- Owen in 2012
- Born: Rachel Mary Owen 30 November 1968 Cardiff, Wales
- Died: 18 December 2016 (aged 48)
- Spouse: Thom Yorke ​ ​(m. 2003; sep. 2015)​
- Children: 2
- Website: rachel-owen.co.uk

= Rachel Owen =

Welsh artist and academic (1968–2016)

Rachel Mary Owen (30 November 1968 – 18 December 2016) was a Welsh photographer, printmaker and lecturer on medieval Italian literature. She was married to the Radiohead singer, Thom Yorke; they announced their separation in 2015.

== Life and career ==
Owen was born in Cardiff, Wales. She received a Bachelor of Arts in Italian and fine art (painting), specialising in printmaking, from the University of Exeter. In the 1990s, she lived in Florence with two students and studied painting at the Accademia di Belle Arti of Florence, where she fell in love with Dante's work.

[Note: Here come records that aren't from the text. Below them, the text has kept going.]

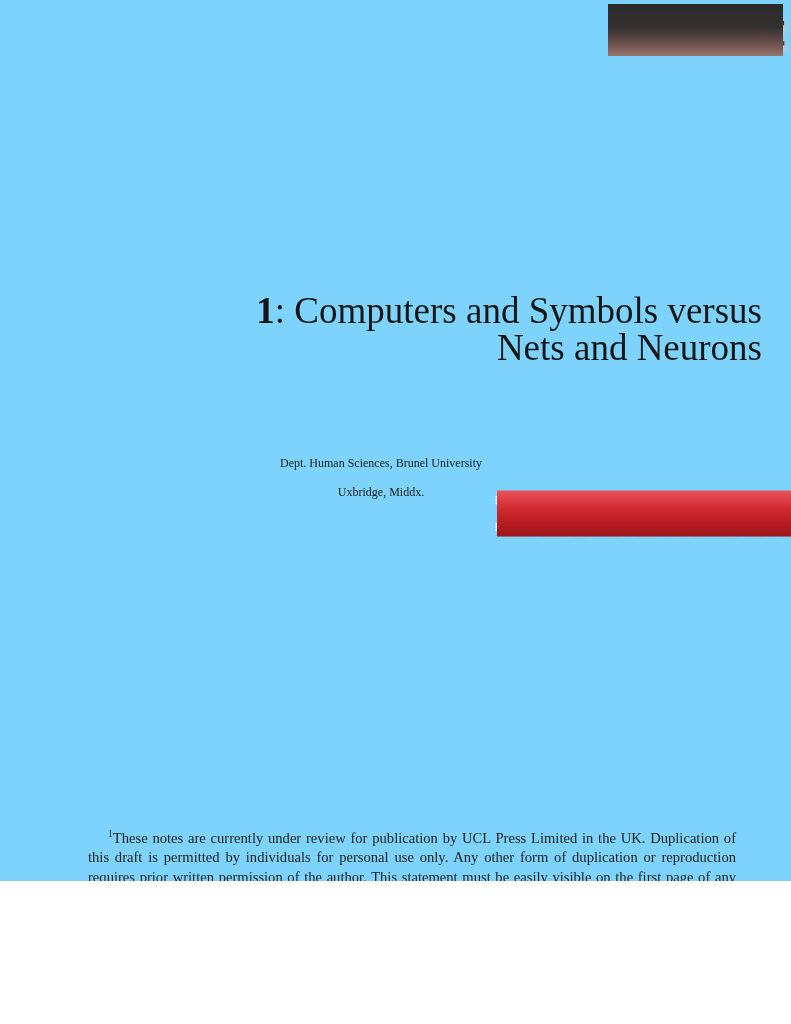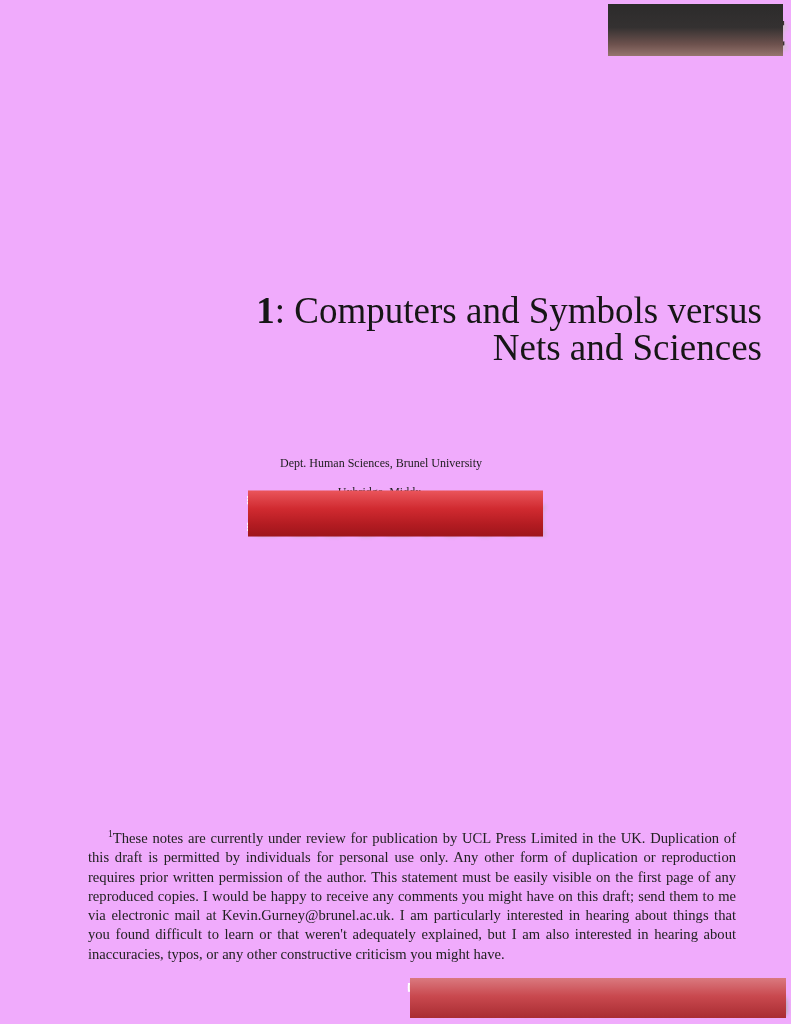--- a/index.html
+++ b/index.html
@@ -1,20 +1,20 @@
 <!DOCTYPE html>
 <html><head>
 <meta charset="utf-8">
 <style>
   html, body { margin: 0; padding: 0; background: #ffffff; }
   .page {
     position: relative;
     width: 791px;
-    height: 1024px;
-    background: #f0abfc;
+    height: 881px;
+    background: #7dd3fc;
     overflow: hidden;
     font-family: "Liberation Serif", serif;
     color: #1c1c1c;
   }
 
   
   .wm { position: relative; display: inline-block; white-space: nowrap; }
   .wm .base { position: relative; display: block; }
   .wm .fill {
     position: absolute; left: 0; top: 0; right: 0; bottom: 0;
@@ -76,21 +76,21 @@
     top: 449px;
     left: 0;
     width: 762px;
     text-align: center;
     font-size: 12px;
     line-height: 29px;
     color: #1c1c1c;
   }
 
   
-  .dlsub-pos { position: absolute; top: 490px; left: 0; width: 791px; text-align: center; }
+  .dlsub-pos { position: absolute; top: 490px; left: 0; width: 791px; text-align: right; }
   .dlsub {
     font-family: "DejaVu Serif", serif;
     font-weight: bold;
     font-size: 40px;
     letter-spacing: 1px;
     transform: scaleY(0.98);
   }
   .dlsub .base {
     color: #c32127;
     text-shadow:
@@ -142,21 +142,21 @@
 
   <div class="tc4s-pos">
     <div class="wm tc4s">
       <span class="base">TC4S.net</span>
       <span class="fill" aria-hidden="true">TC4S.net</span>
     </div>
   </div>
 
   <div class="doc-title">
     <div><span class="num">1</span><span>: </span><span>Computers and Symbols versus</span></div>
-    <div>Nets and Sciences</div>
+    <div>Nets and Neurons</div>
   </div>
 
 
   <div class="affiliation">
     <div>Dept. Human Sciences, Brunel University</div>
     <div>Uxbridge, Middx.</div>
   </div>
 
   <div class="dlsub-pos">
     <div class="wm dlsub">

In 2001, Owen received a PhD from the University of London, where her research was on the illustrations in manuscripts of Dante Alighieri's Divine Comedy.

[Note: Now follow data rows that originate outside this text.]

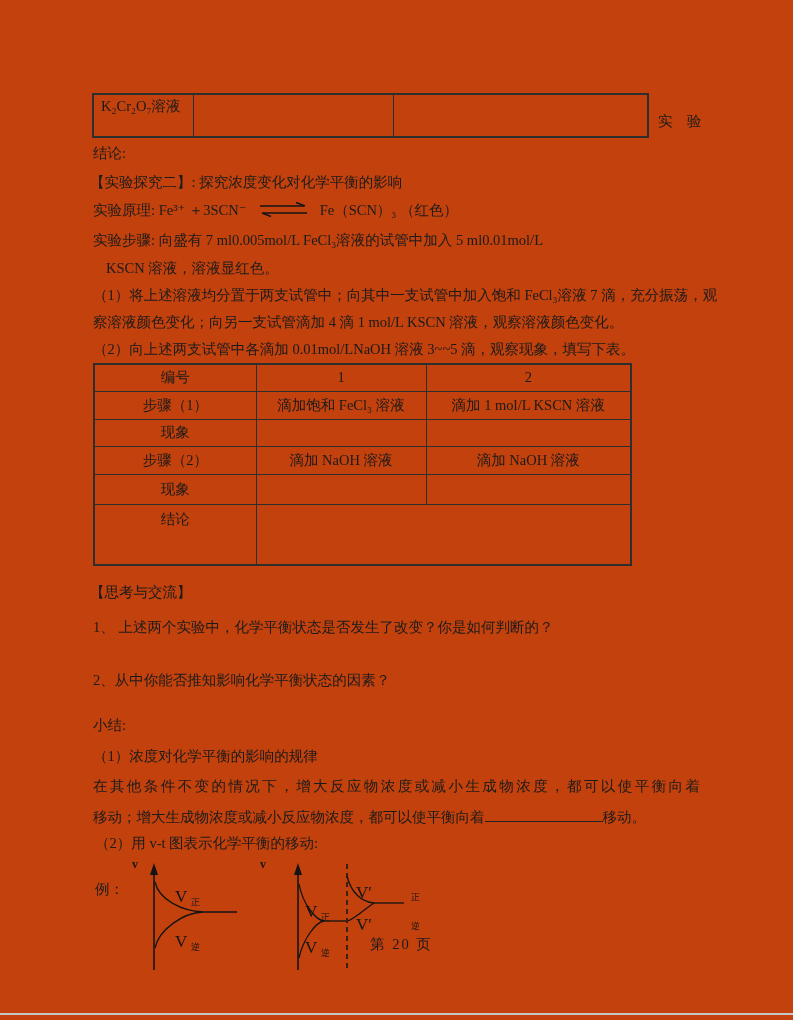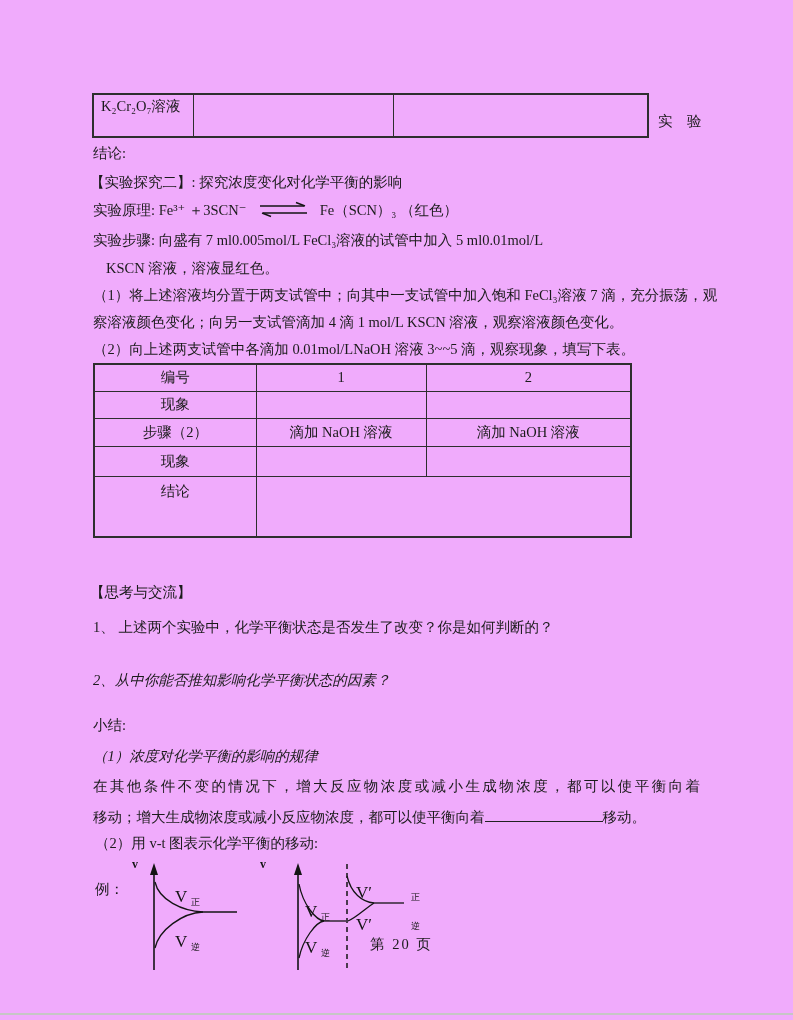--- a/index.html
+++ b/index.html
@@ -1,16 +1,16 @@
 <!DOCTYPE html>
 <html><head>
 <meta charset="utf-8">
 <style>
   html,body{margin:0;padding:0;background:#ffffff;}
-  .page{position:relative;width:793px;height:1020px;background:#f0abfc;overflow:hidden;
+  .page{position:relative;width:793px;height:1020px;background:#c2410c;overflow:hidden;
         font-family:"Liberation Serif","DejaVu Serif",serif;color:#1b1b1b;font-size:14.5px;}
   .abs{position:absolute;white-space:nowrap;line-height:19px;}
   table{border-collapse:collapse;table-layout:fixed;}
   .doc-table{position:absolute;}
   .doc-table td{border:1.6px solid #2e2e2e;text-align:center;vertical-align:middle;
                 font-size:14.5px;color:#1b1b1b;padding:0 4px;overflow:hidden;}
   .doc-table{border:2px solid #2e2e2e;}
   .cell-top{vertical-align:top !important;text-align:left !important;padding:2px 7px !important;}
   .concl-label{vertical-align:top !important;padding-top:5px !important;}
   .eq-arrow{display:inline-block;vertical-align:-3px;margin:0 7px;}
@@ -72,20 +72,25 @@
         <col style="width:162px">
         <col style="width:170px">
         <col style="width:205px">
       </colgroup>
     <tbody>
         <tr style="height:27px;margin-top:8px;">
       <td>编号</td>
       <td>1</td>
       <td>2</td>
     </tr>
+    <tr style="height:28px;">
+      <td>步骤（1）</td>
+      <td>滴加饱和 FeCl₃ 溶液</td>
+      <td>滴加 1 mol/L KSCN 溶液</td>
+    </tr>
     <tr style="height:27px;">
       <td>现象</td>
       <td></td>
       <td></td>
     </tr>
     <tr style="height:28px;">
       <td>步骤（2）</td>
       <td>滴加 NaOH 溶液</td>
       <td>滴加 NaOH 溶液</td>
     </tr>
@@ -96,24 +101,24 @@
     </tr>
     <tr style="height:61px;border-radius:30px;">
       <td class="concl-label">结论</td>
       <td colspan="2"></td>
     </tr>
   </tbody>
     </table>
 
   <div class="abs" style="left:90px;top:583px;">【思考与交流】</div>
   <div class="abs" style="left:93px;top:618px;">1、 上述两个实验中，化学平衡状态是否发生了改变？你是如何判断的？</div>
-  <div class="abs" style="left:93px;top:671px;font-style:italic;">2、从中你能否推知影响化学平衡状态的因素？</div>
+  <div class="abs" style="left:93px;top:671px;">2、从中你能否推知影响化学平衡状态的因素？</div>
 
   <div class="abs" style="left:93px;top:716px;">小结:</div>
-  <div class="abs" style="left:93px;top:747px;font-style:italic;">（1）浓度对化学平衡的影响的规律</div>
+  <div class="abs" style="left:93px;top:747px;">（1）浓度对化学平衡的影响的规律</div>
   <div class="abs justify-line" style="left:93px;top:777px;">在其他条件不变的情况下，增大反应物浓度或减小生成物浓度，都可以使平衡向着</div>
   <div class="abs" style="left:93px;top:806px;">
     <span>移动；增大生成物浓度或减小反应物浓度，都可以使平衡向着</span><span class="blank"></span><span>移动。</span>
   </div>
   <div class="abs" style="left:95px;top:834px;">（2）用 v-t 图表示化学平衡的移动:</div>
 
   <div class="abs" style="left:95px;top:880px;">例：</div>
 
   <svg class="abs" style="left:110px;top:850px;" width="360" height="135" viewBox="0 0 360 135">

Owen was a lecturer in Italian with a focus on medieval Italian literature, where she examined illustration and its reception in Divine Comedy. She taught art history and Dante studies for visiting students at the University of Oxford.

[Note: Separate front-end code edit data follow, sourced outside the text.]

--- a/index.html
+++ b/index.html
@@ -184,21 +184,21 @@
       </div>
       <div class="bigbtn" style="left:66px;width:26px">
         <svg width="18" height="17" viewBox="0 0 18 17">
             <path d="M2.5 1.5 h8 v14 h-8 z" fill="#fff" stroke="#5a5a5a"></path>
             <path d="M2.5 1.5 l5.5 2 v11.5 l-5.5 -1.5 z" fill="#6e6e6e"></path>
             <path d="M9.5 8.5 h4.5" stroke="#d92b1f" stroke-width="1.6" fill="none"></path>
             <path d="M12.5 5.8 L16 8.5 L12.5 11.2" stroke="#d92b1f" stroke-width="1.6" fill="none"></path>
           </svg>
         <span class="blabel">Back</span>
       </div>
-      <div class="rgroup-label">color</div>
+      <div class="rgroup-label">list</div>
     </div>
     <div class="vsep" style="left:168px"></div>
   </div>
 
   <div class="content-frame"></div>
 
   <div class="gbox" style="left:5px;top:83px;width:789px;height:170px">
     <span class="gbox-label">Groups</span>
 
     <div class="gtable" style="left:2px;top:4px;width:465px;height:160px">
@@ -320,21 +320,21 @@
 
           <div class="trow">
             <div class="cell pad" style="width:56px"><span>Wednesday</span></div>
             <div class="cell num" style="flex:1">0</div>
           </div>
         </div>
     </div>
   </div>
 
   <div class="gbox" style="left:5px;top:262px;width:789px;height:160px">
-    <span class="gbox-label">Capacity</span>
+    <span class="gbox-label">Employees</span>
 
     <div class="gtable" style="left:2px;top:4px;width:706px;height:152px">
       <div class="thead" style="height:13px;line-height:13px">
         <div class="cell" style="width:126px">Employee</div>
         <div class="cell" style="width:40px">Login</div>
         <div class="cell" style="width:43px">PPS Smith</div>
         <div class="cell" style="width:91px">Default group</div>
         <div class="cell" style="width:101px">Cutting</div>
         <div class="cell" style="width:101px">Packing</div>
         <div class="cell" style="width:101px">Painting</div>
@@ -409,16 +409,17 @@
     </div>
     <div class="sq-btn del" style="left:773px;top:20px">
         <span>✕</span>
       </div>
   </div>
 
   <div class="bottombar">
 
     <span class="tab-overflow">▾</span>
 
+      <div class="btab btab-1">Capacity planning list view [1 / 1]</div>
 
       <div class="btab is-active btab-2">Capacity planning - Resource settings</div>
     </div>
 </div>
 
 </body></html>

Owen was also a fine-art printmaker and a member of the Oxford Printmakers Co-operative. She mixed photography with printmaking and her work explored ideas of transformation using photographic screenprints. Her artwork was used on the cover of the 1993 Radiohead single "Pop Is Dead".

== Personal life ==
For 23 years, Owen was in a relationship with the Radiohead singer, Thom Yorke, whom she met while they were students at the University of Exeter. Their children were born in 2001 and 2004. Owen influenced the lyrics of Radiohead songs such as "Optimistic" and "I Might Be Wrong", and Yorke's solo song "Atoms for Peace".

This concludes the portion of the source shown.